Un homme âgé au pas pesant entrait en effet dans la maison. En peu de phrases, McMurdo lui expliqua le motif de sa visite. Un dénommé Murphy lui avait donné l'adresse à Chicago. Murphy la tenait lui-même de quelqu'un d'autre. Le vieux Shafter fut rapidement d'accord: l'étranger ne discuta pas ses conditions, et paraissait avoir de l'argent. Pour douze dollars par semaine, payés d'avance, il aurait la pension et le gîte. Voilà comment McMurdo, qui avait avoué avoir fui la justice, s'installa sous le toit des Shafter; première étape dans une sombre succession d'événements dont le dernier devait se dérouler dans un lointain pays.
CHAPITRE II Le chef de corps
McMurdo était un homme qui ne pouvait pas passer inaperçu. Partout où il se trouvait, ses voisins remarquaient vite sa présence. Au bout d'une semaine, il était devenu le personnage le plus important de la Pension Shafter. Celle-ci hébergeait une douzaine de locataires, honnêtes contremaîtres ou simples employés de commerce, d'un calibre tout différent de celui du jeune Irlandais. Quand le soir ils étaient tous réunis, c'était lui qui avait toujours le mot pour rire, la conversation la plus vive, la meilleure chanson. Il était naturellement gai compagnon; son magnétisme personnel répandait la bonne humeur autour de lui. Et cependant il se révélait de temps à autre, comme dans le compartiment de chemin de fer, capable de colères terribles, soudaines, qui lui attiraient le respect et même la crainte de ceux qui les affrontaient. À l'égard de loi et de ses représentants, il affichait un mépris total qui réjouissait ou inquiétait les pensionnaires.
Dès son arrivée, il voua ouvertement de l'admiration à la jeune fille de la maison, et il ne chercha pas à dissimuler qu'elle avait conquis son cœur à partir du moment où sa beauté et sa grâce lui étaient apparues. Il n'avait rien d'un courtisan timide. Lui ayant déclaré le deuxième jour qu'il l'aimait, il ne cessa de lui répéter le même refrain sans se soucier le moins du monde de ce qu'elle pouvait dire pour le décourager.
– Quelqu'un d'autre? s'écriait-il. Au diable le quelqu'un d'autre! Qu'il s'occupe de ses affaires! Vais-je perdre la chance de ma vie et tous les désirs de mon cœur à cause de quelqu'un d'autre? Vous pouvez continuer à me dire non, Ettie. Un jour viendra où vous me direz oui, et je suis assez jeune pour attendre.

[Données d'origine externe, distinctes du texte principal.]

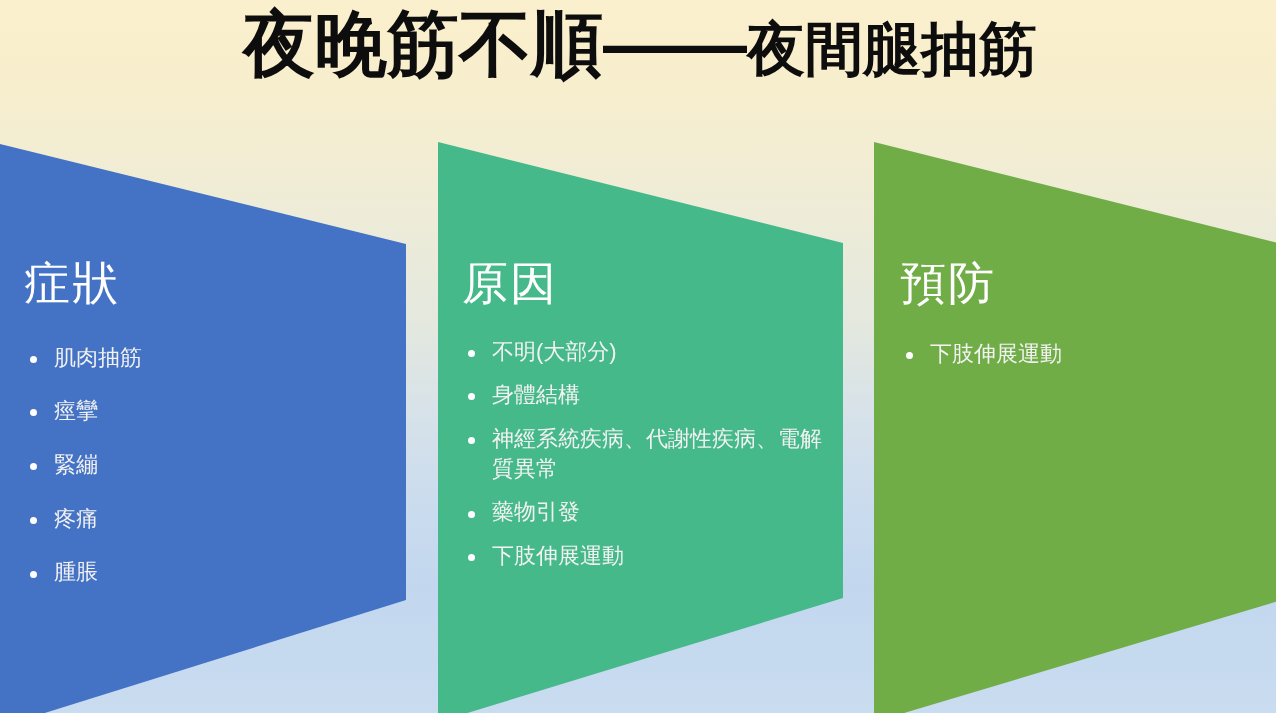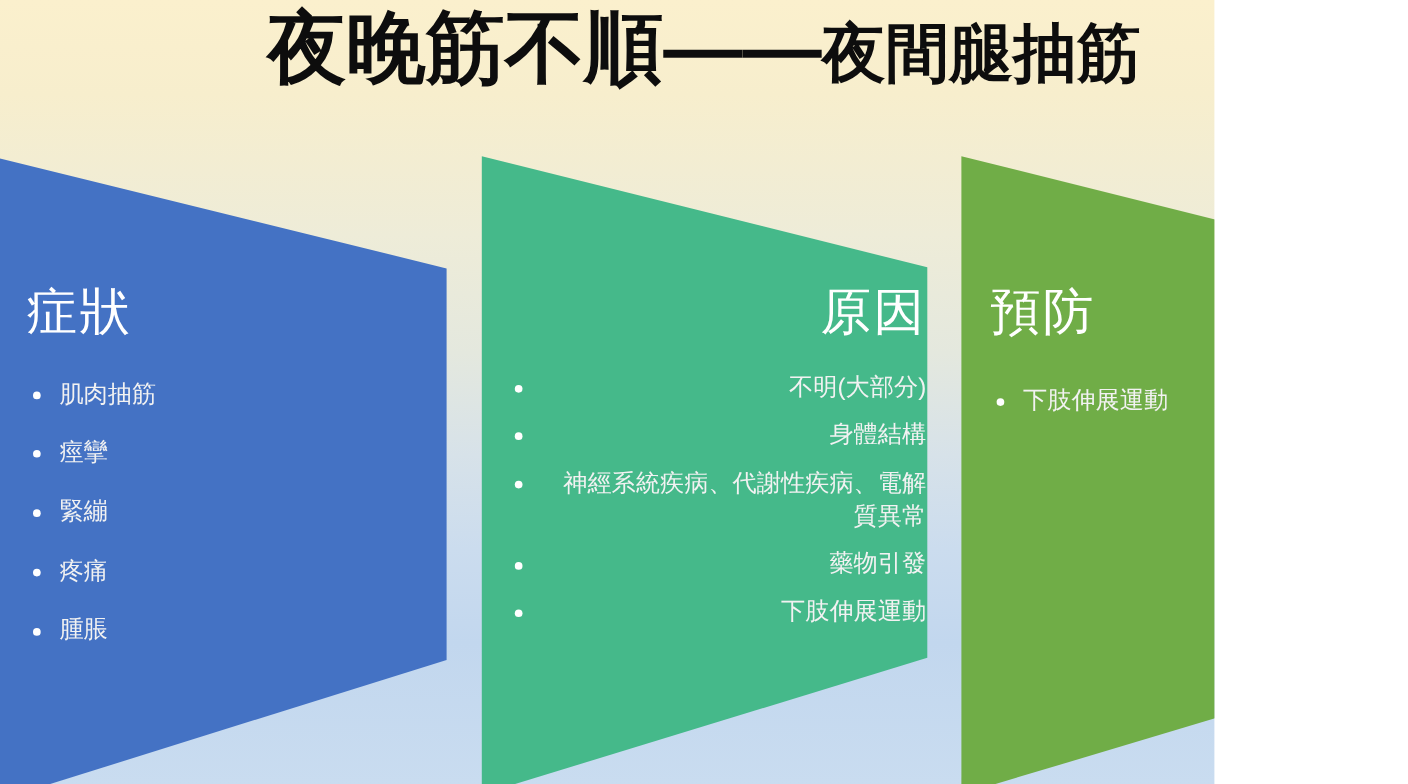"夜晚筋不順——夜間腿抽筋" .slide { width: 1104px -> 1276px }
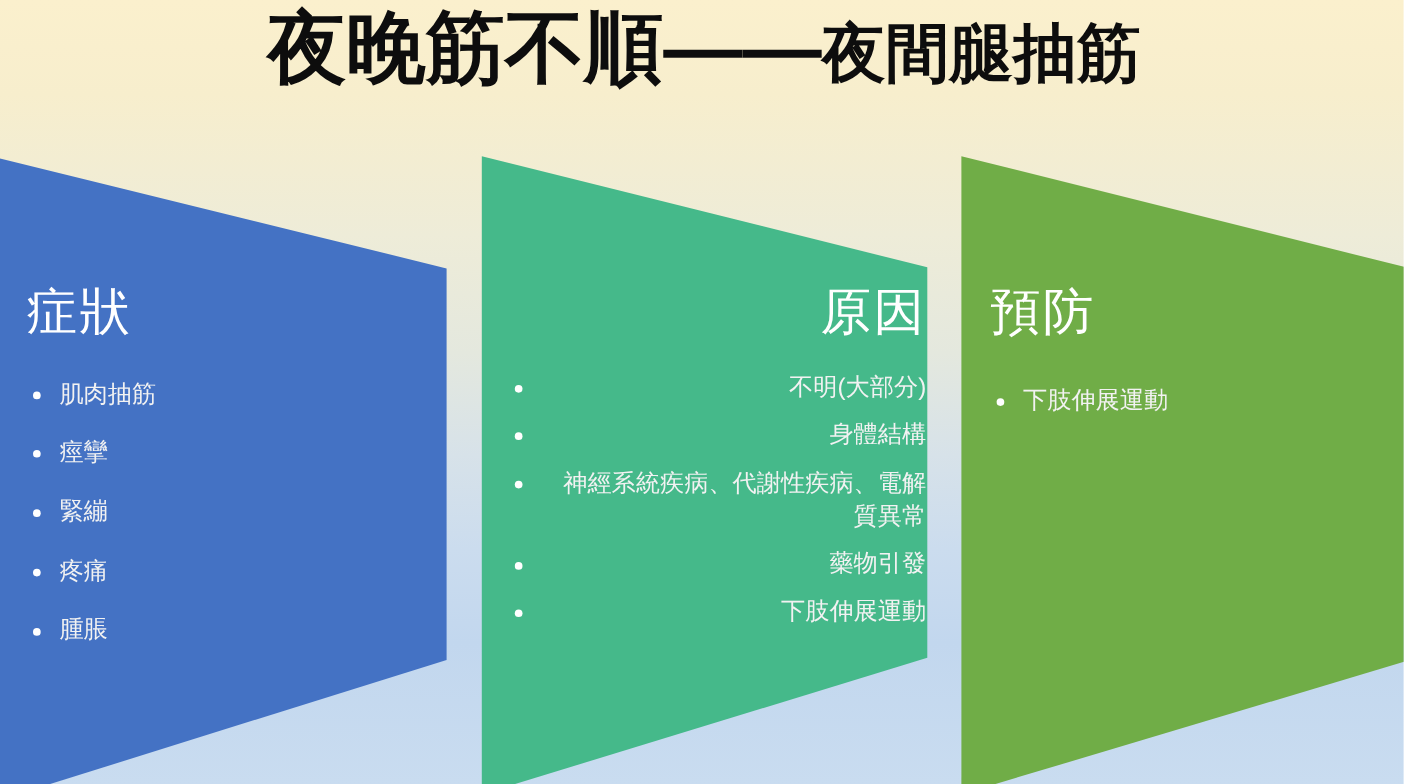"原因" #panel-text-2 { text-align: right -> none }
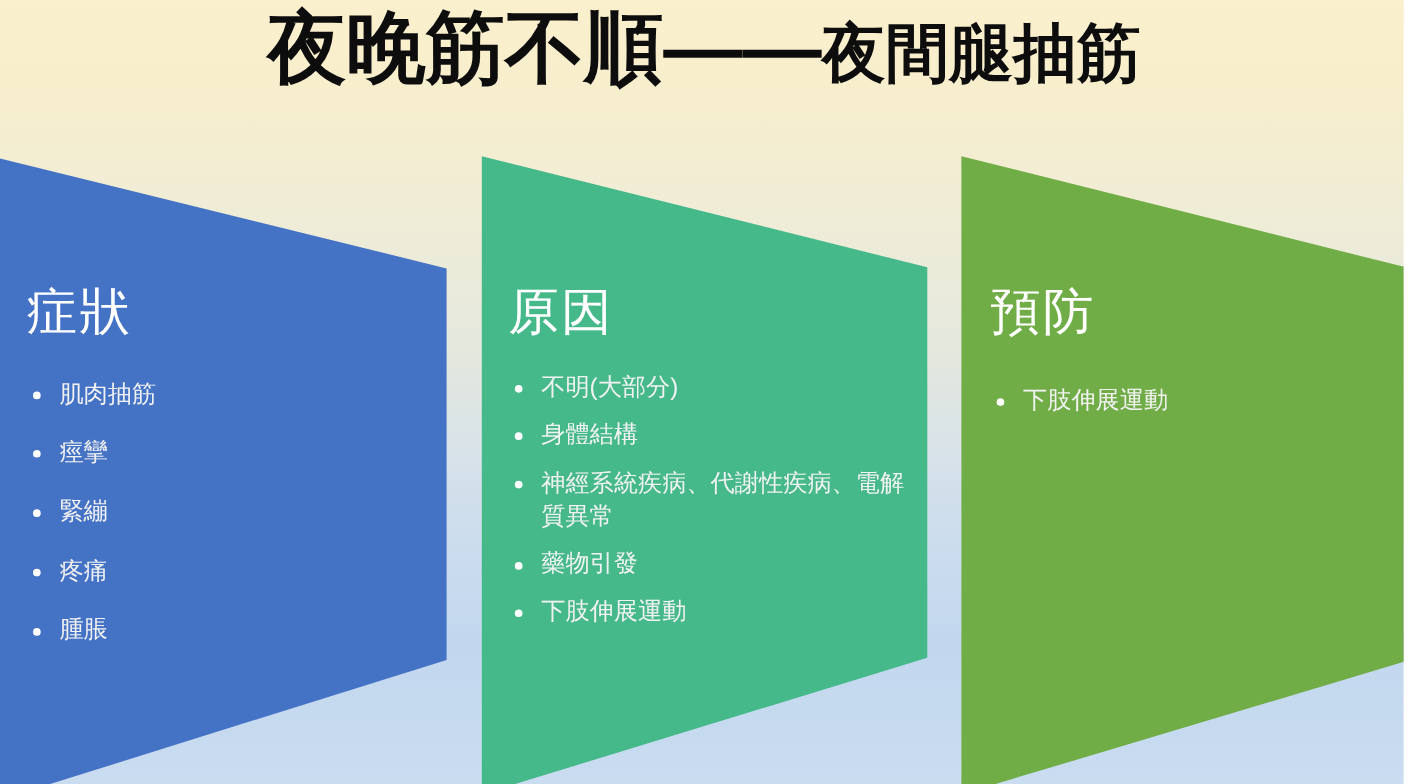"預防" #panel-text-3 .panel-head { margin-bottom: 40px -> 30px }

C'était un amoureux dangereux, avec sa faconde irlandaise et ses gentilles manières enjôleuses. Et puis, il était auréolé du charme que diffusent l'aventure et le mystère (charme qui suscite l'intérêt, et bientôt l'amour d'une femme). Il pouvait parler des douces vallées du Monaghan d'où il venait, de la belle île lointaine, des basses montagnes et des champs verts qui semblaient d'autant plus merveilleux que l'imagination les comparait avec ce lieu de crasse et de neige. D'autre part, il connaissait bien la vie dans les villages du Nord; à Detroit, dans les campements de coupeurs de bois du Michigan, à Buffalo, et finalement à Chicago, où il avait travaillé dans une scierie. Le romanesque surgissait ensuite, avec le sentiment que d'étranges choses lui étaient arrivées dans cette grande ville, si étranges, si secrètes qu'il ne s'en expliquerait jamais. Il évoquait d'un air songeur et triste un brusque départ, une rupture de liens anciens, une fuite dans un monde mystérieux avec cette vallée lugubre pour aboutissement. Ettie écoutait; ses yeux noirs brillaient de pitié et de sympathie (deux qualités qui parfois se fondent rapidement pour faire de l'amour).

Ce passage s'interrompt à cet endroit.